[EXCERPTED DATA]
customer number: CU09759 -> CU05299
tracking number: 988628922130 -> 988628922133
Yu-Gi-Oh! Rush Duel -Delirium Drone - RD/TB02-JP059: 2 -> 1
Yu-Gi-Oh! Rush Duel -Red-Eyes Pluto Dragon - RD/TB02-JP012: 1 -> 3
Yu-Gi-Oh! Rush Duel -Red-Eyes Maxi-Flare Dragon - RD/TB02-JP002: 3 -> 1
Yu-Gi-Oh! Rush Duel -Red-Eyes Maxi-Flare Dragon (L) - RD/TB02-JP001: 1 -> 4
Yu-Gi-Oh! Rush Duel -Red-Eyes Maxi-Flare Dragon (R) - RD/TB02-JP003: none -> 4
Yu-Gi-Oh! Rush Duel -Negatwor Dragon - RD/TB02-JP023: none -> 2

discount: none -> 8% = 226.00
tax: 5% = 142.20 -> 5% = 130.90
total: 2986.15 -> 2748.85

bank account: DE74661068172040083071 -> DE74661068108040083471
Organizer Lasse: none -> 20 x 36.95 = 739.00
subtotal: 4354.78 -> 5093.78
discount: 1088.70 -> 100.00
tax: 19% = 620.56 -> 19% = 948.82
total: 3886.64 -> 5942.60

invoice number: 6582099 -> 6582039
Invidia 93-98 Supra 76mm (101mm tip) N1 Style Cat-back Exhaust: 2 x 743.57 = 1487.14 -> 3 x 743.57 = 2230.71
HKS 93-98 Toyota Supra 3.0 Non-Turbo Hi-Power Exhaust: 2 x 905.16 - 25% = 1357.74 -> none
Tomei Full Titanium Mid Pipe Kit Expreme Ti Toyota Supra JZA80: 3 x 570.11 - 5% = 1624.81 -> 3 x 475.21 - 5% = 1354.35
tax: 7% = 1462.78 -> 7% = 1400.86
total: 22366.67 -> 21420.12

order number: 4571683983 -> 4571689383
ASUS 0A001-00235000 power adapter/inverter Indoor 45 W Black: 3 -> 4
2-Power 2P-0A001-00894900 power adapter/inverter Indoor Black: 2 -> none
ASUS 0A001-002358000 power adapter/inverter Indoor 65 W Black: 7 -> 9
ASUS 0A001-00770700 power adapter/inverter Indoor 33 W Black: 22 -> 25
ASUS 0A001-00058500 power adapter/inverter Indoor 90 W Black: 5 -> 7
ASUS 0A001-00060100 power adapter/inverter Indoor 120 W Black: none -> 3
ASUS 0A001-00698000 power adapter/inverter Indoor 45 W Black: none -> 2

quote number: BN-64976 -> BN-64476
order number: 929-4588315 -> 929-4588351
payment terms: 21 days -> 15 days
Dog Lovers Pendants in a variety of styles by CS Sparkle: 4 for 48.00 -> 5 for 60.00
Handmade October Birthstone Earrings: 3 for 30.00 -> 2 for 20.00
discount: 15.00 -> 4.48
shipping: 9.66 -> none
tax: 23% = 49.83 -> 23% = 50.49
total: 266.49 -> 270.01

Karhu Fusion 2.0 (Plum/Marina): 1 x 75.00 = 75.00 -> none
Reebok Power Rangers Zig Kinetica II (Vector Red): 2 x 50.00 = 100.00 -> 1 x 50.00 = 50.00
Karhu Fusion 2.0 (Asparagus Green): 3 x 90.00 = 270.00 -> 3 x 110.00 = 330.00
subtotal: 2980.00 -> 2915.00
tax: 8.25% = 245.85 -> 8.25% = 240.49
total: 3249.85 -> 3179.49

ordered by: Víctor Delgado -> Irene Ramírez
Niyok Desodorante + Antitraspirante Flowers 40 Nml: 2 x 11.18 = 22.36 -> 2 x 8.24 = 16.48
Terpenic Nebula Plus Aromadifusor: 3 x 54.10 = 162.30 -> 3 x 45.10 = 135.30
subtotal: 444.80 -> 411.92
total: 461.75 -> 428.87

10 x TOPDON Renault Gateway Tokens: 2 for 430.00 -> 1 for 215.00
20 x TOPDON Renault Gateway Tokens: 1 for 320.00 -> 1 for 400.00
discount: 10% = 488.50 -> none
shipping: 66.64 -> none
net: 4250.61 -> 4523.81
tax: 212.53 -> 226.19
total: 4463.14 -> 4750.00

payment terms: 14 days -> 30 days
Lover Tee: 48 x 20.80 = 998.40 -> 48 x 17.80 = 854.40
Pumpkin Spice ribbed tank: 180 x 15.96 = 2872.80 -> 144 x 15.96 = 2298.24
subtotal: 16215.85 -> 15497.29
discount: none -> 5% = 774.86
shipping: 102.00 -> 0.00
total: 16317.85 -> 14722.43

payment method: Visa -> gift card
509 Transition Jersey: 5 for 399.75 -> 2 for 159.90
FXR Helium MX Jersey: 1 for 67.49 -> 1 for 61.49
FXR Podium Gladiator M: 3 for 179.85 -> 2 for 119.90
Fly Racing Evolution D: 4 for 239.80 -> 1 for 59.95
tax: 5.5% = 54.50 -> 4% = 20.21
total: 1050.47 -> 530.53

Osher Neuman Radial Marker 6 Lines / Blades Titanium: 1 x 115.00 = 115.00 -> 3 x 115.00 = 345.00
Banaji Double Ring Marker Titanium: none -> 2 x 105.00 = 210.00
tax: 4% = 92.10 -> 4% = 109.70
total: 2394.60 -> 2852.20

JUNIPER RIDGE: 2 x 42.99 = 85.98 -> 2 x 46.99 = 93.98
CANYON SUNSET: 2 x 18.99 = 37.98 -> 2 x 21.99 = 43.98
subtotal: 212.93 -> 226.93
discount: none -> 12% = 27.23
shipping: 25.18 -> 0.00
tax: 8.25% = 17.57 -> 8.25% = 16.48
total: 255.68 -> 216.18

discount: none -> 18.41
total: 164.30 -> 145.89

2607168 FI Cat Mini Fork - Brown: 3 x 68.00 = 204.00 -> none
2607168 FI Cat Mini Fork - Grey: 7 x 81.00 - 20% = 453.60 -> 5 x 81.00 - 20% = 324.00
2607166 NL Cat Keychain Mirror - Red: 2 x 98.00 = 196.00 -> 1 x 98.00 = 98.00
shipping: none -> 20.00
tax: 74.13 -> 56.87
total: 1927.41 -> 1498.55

[PROBLEM TO SOLVE] Count the lines above in which the word "Eyes" appears, then state only that count.

[PROBLEM SOLUTION] 4